‘Spaccanapoli Times’, la felicità è ascoltare le voci dell’infelicitá
Napoli, 14 ott. – Un’arteria viaria, cuore della babele storica partenopea, ‘Spaccanapoli’, diventa locus amoenus per i quattro fratelli della famiglia Acquaviva, impegnati in una reunion necessaria per ottenere la riconferma della pensione di invalidità civile, a seguito di una visita medica annunciata per constatare i disturbi della sfera psichica dei quattro protagonisti del testo scritto, diretto e interpretato da Ruggiero Cappuccio.
Al Teatro Sannazaro di Napoli il debutto della stagione artistica 2019/2020 avviene in grande stile, con un testo dinamico, esperimento su anima, estro, mente e cuore dello spettatore. ‘Spaccanapoli times’, vede in scena attori in grado di mostrare il risveglio artistico partenopeo. Gea Martire, Giovanni Esposito, Marina Sorrenti, Ciro Damiano e Giulio Cancelli sono i caratteristi di una piéce che con la sua genialità spinge l’intelletto emotivo del pubblico ad elevarsi con i suoi universi temporali e psicosomatici, ragionando sulla differenza sottile tra felicità ed infelicità emotiva.
L’alienazione mentale, apparente o reale è il pretesto con cui Ruggiero Cappuccio inizia a ragionare attraverso il suo personaggio, su criteri di giudizio e follia. Giuseppe, primogenito della famiglia Acquaviva si presenta in scena come moderno Tiresia. Nel cuore serba il sogno di diventare scrittore, dettando le sue opere in totale anonimato, mentre si spinge spregiudicatamente a mostrare ai propri fratelli quello che gli occhi umani si ostinano a non vedere.
Li esorta a bagnarsi nella fonte della conoscenza, per dissetarsi l’anima, andando a fondo nella propria storia per leggere la modernità con sguardo consapevole. Le innumerevoli bottiglie d’acqua che fanno da controscena alla vicenda teatrale, rappresentano il fluire dei pensieri, lo stato inconscio dell’individuo, la pioggia dei tormenti interiori; sono lo specchio in cui si riflette la reminiscenza infantile dei fratelli Acquaviva, gioiosa e serena, dove Gabriella, Gennara, Romualdo e lo stesso Giuseppe, si avvicinano per dissetarsi.
Così anche il tempo indefinito, provvisorio, personale dei loro orologi pronti a sincronizzarsi al cenno di Giuseppe diventa la lente di ingrandimento utile a fargli avvolgere il nastro della memoria sulla vecchia casa della famiglia Acquaviva.

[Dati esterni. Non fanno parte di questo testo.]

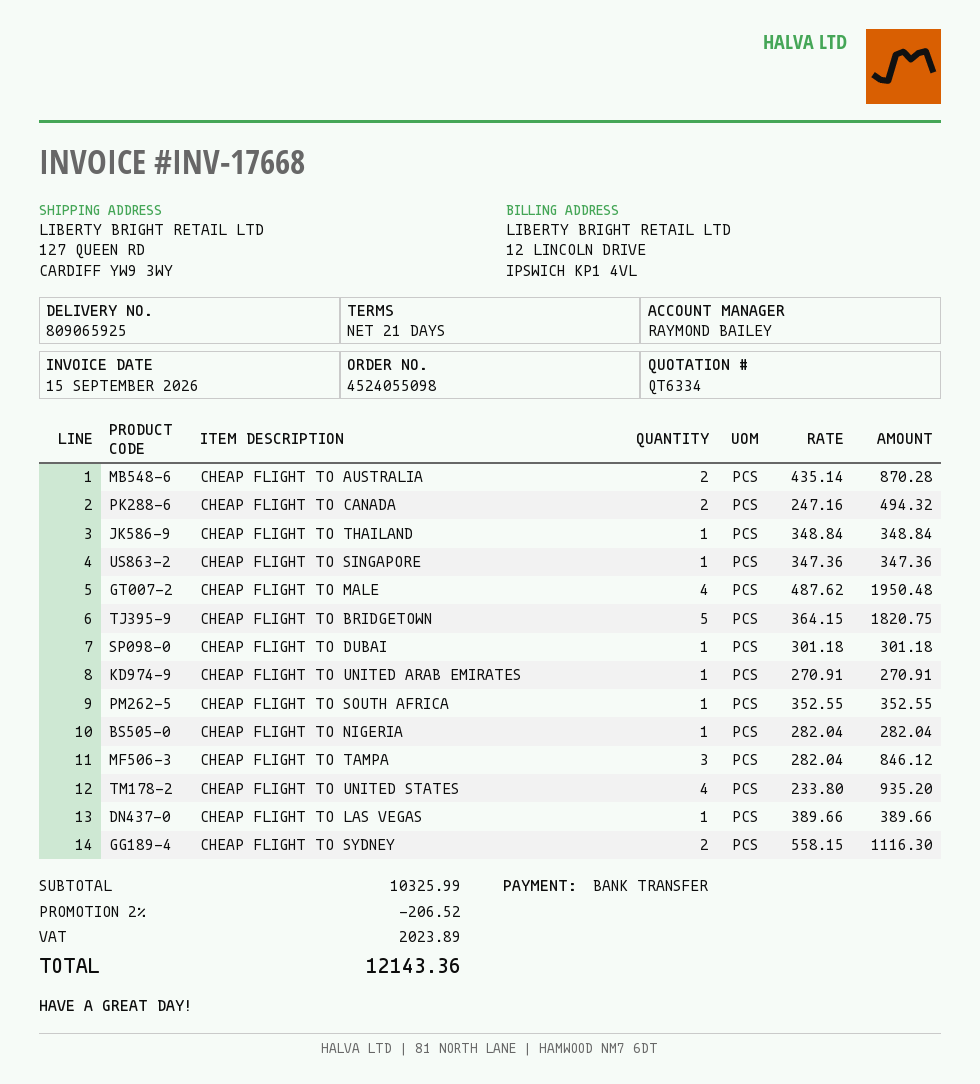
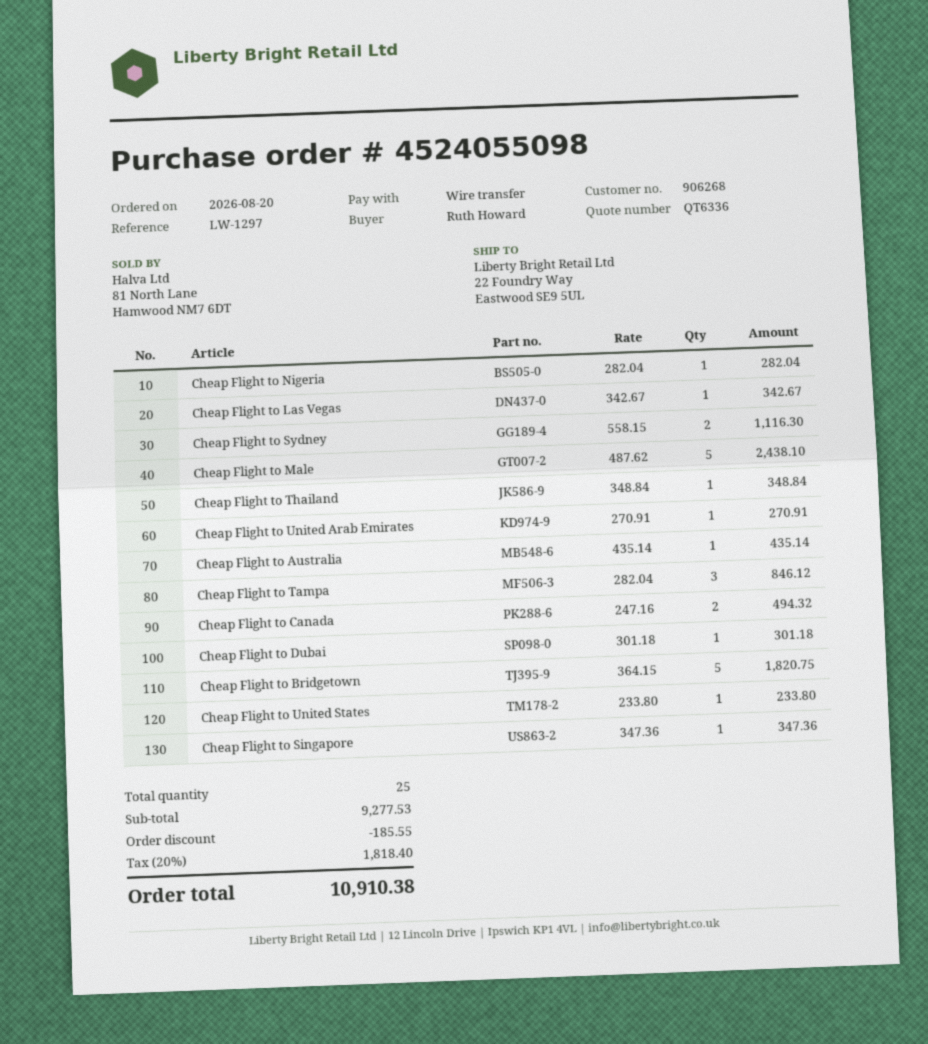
quote number: QT6334 -> QT6336
ship to: 127 QUEEN RD, CARDIFF YW9 3WY -> 22 Foundry Way, Eastwood SE9 5UL
CHEAP FLIGHT TO AUSTRALIA: 2 x 435.14 = 870.28 -> 1 x 435.14 = 435.14
CHEAP FLIGHT TO MALE: 4 x 487.62 = 1950.48 -> 5 x 487.62 = 2438.10
CHEAP FLIGHT TO SOUTH AFRICA: 1 x 352.55 = 352.55 -> none
CHEAP FLIGHT TO UNITED STATES: 4 x 233.80 = 935.20 -> 1 x 233.80 = 233.80
CHEAP FLIGHT TO LAS VEGAS: 1 x 389.66 = 389.66 -> 1 x 342.67 = 342.67
subtotal: 10325.99 -> 9277.53
discount: 206.52 -> 185.55
tax: 2023.89 -> 1818.40
total: 12143.36 -> 10910.38

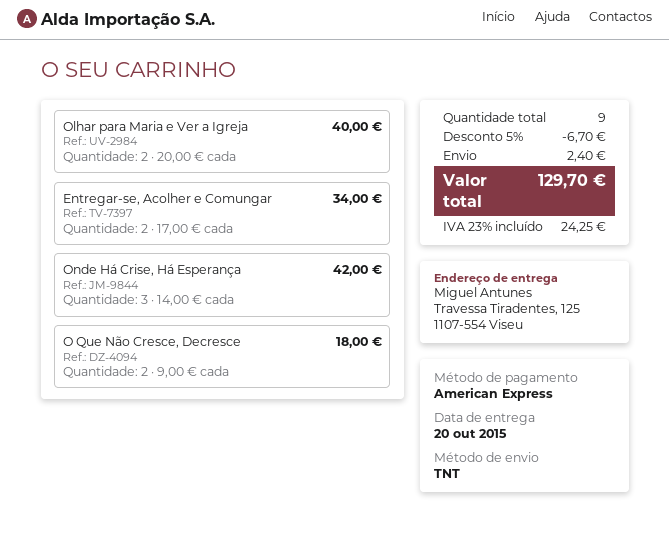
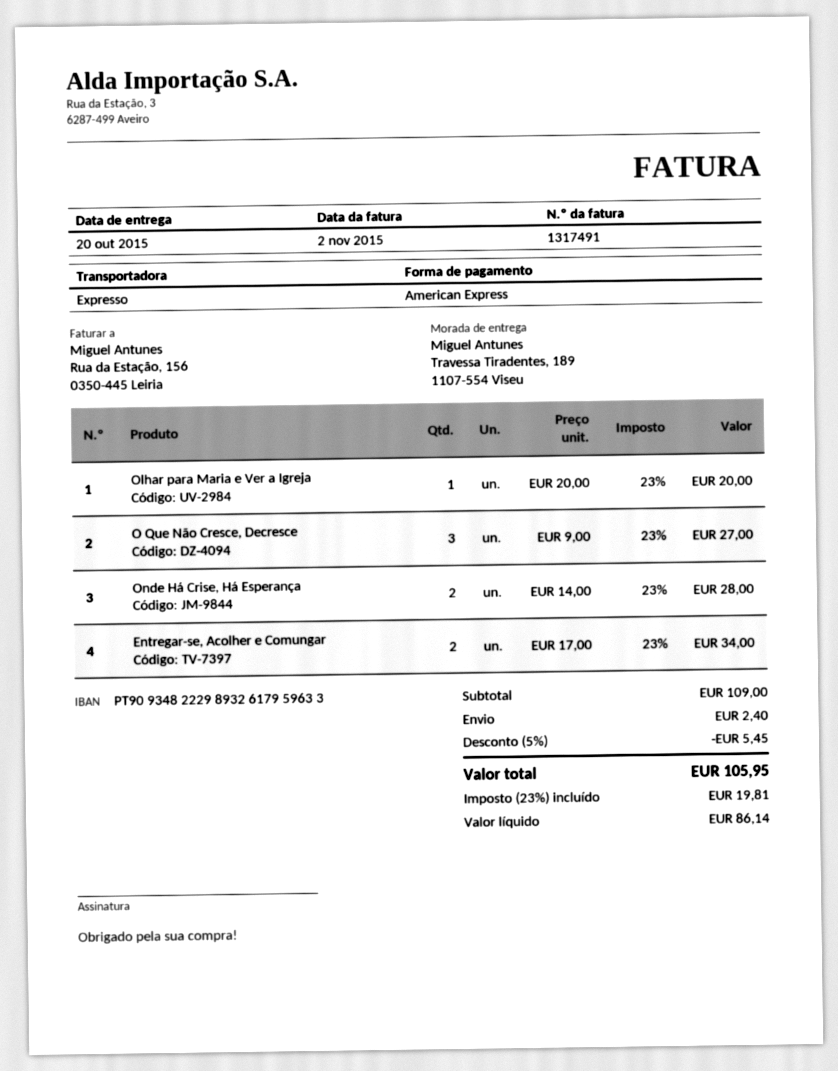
shipping method: TNT -> express
ship to: Travessa Tiradentes, 125, 1107-554 Viseu -> Travessa Tiradentes, 189, 1107-554 Viseu
Olhar para Maria e Ver a Igreja: 2 x 20.00 = 40.00 -> 1 x 20.00 = 20.00
Onde Há Crise, Há Esperança: 3 x 14.00 = 42.00 -> 2 x 14.00 = 28.00
O Que Não Cresce, Decresce: 2 x 9.00 = 18.00 -> 3 x 9.00 = 27.00
discount: 5% = 6.70 -> 5% = 5.45
tax: 23% = 24.25 -> 23% = 19.81
total: 129.70 -> 105.95

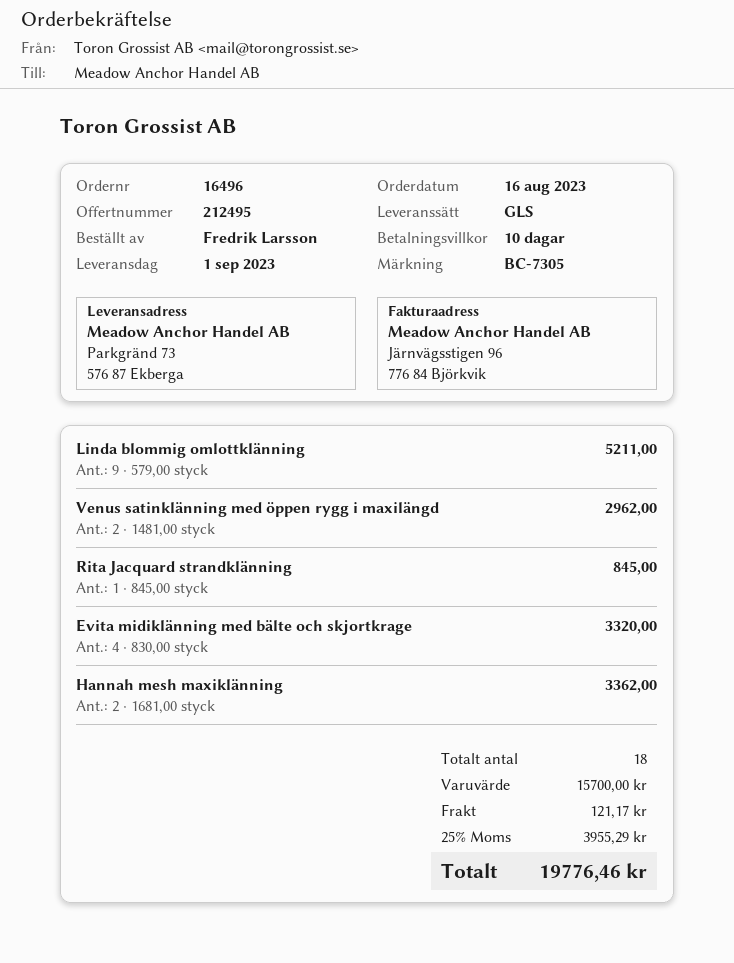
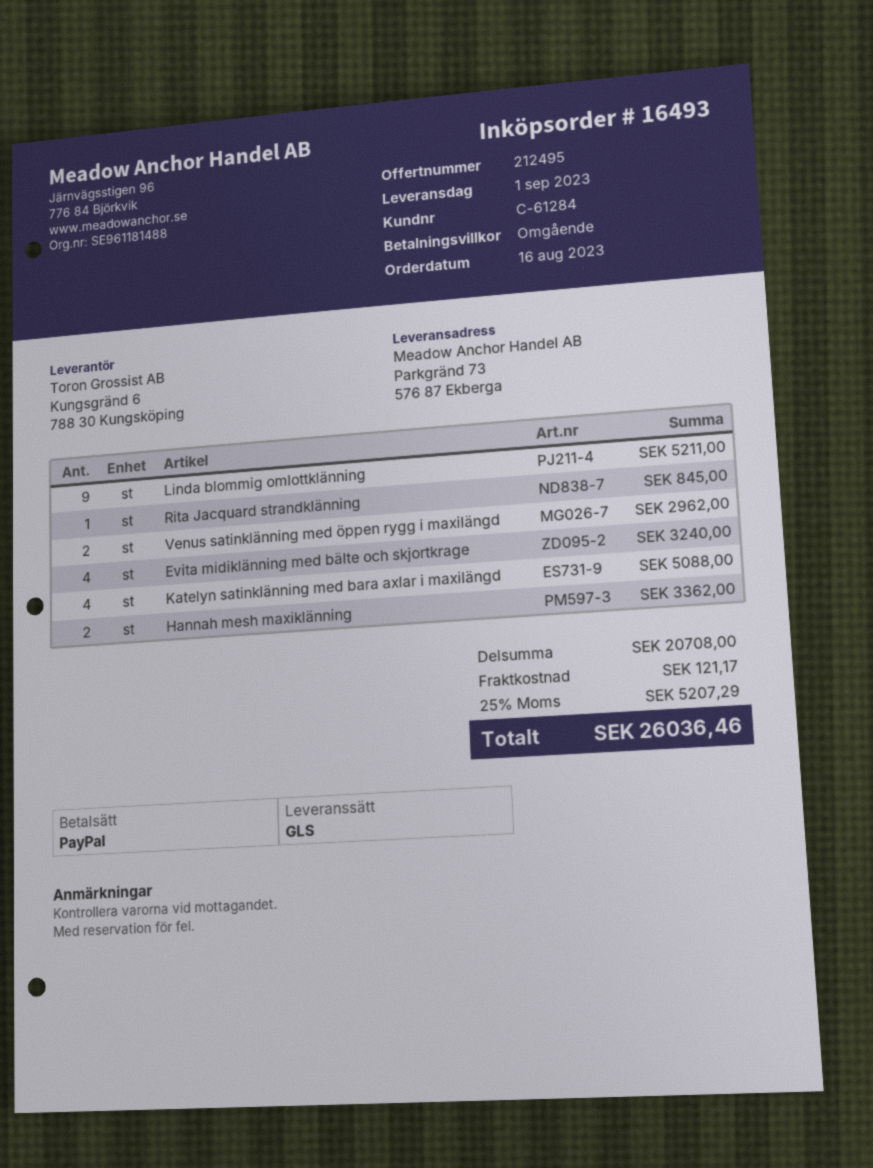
order number: 16496 -> 16493
payment terms: 10 days -> on receipt
Evita midiklänning med bälte och skjortkrage: 4 for 3320.00 -> 4 for 3240.00
Katelyn satinklänning med bara axlar i maxilängd: none -> 4 for 5088.00
subtotal: 15700.00 -> 20708.00
tax: 25% = 3955.29 -> 25% = 5207.29
total: 19776.46 -> 26036.46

La filosofia del divenire di Cappuccio annuncia più volte una guerra silenziosa fatta di automatismi, dipendenza da smartphone, pc, informazione e comunicazione social. Questa è la vera schiavitù cui bisogna sottrarsi, è il vero dittatore silente che come uno spettro aleggia sulle vite di tutti obbligandoci ad apparire diversi da come si è. Già, diversi! E’ questa la parola chiave di un testo pregno di riferimenti dotti, atti a dimostrare partendo dal terzo atto della Tosca, riproposto con impeto tagliente, che la voglia di Gabriella e Gennara di soffrir per amore, il desiderio di Romualdo di uscire dalla sua incomunicabilità artistica di pittore, forse rappresentano la vera chiave della loro felicità tenebro lucente.
L’infelicità è necessaria per avvicinarsi al barlume di felicità con nostalgia dorata. In fin dei conti tutte le storie umane sono storie di bugie: crediamo di essere qualcosa o qualcuno che in realtà non siamo.
Se si accetta di guardare in faccia all’infelicità, le cose andranno meglio.
La grande esperienza degli attori del cast sublima con movimenti contorsionisti di corpo, flessione vocale e mimica espressiva, tutte le paturnie dell’io. Nel silenzio religioso del pubblico che li osserva, c’è ammirazione per Ruggiero Cappuccio, Gea Martire, Giovanni Esposito, Marina Sorrenti, Ciro Damiano e Giulio Cancelli, tanto da indurre anche la collega Annamaria Ackermann (8 anni in scena con Eduardo De Filippo), ad asserire: “Non sarei riuscita ad interpretare un testo bello, filosofico e geniale come questo, pareggiando la destrezza dei colleghi in scena. In questo caso il teatro di tradizione si inchina alla modernità di Ruggiero Cappuccio e agli artisti che gli hanno dato giusta linfa espressiva”.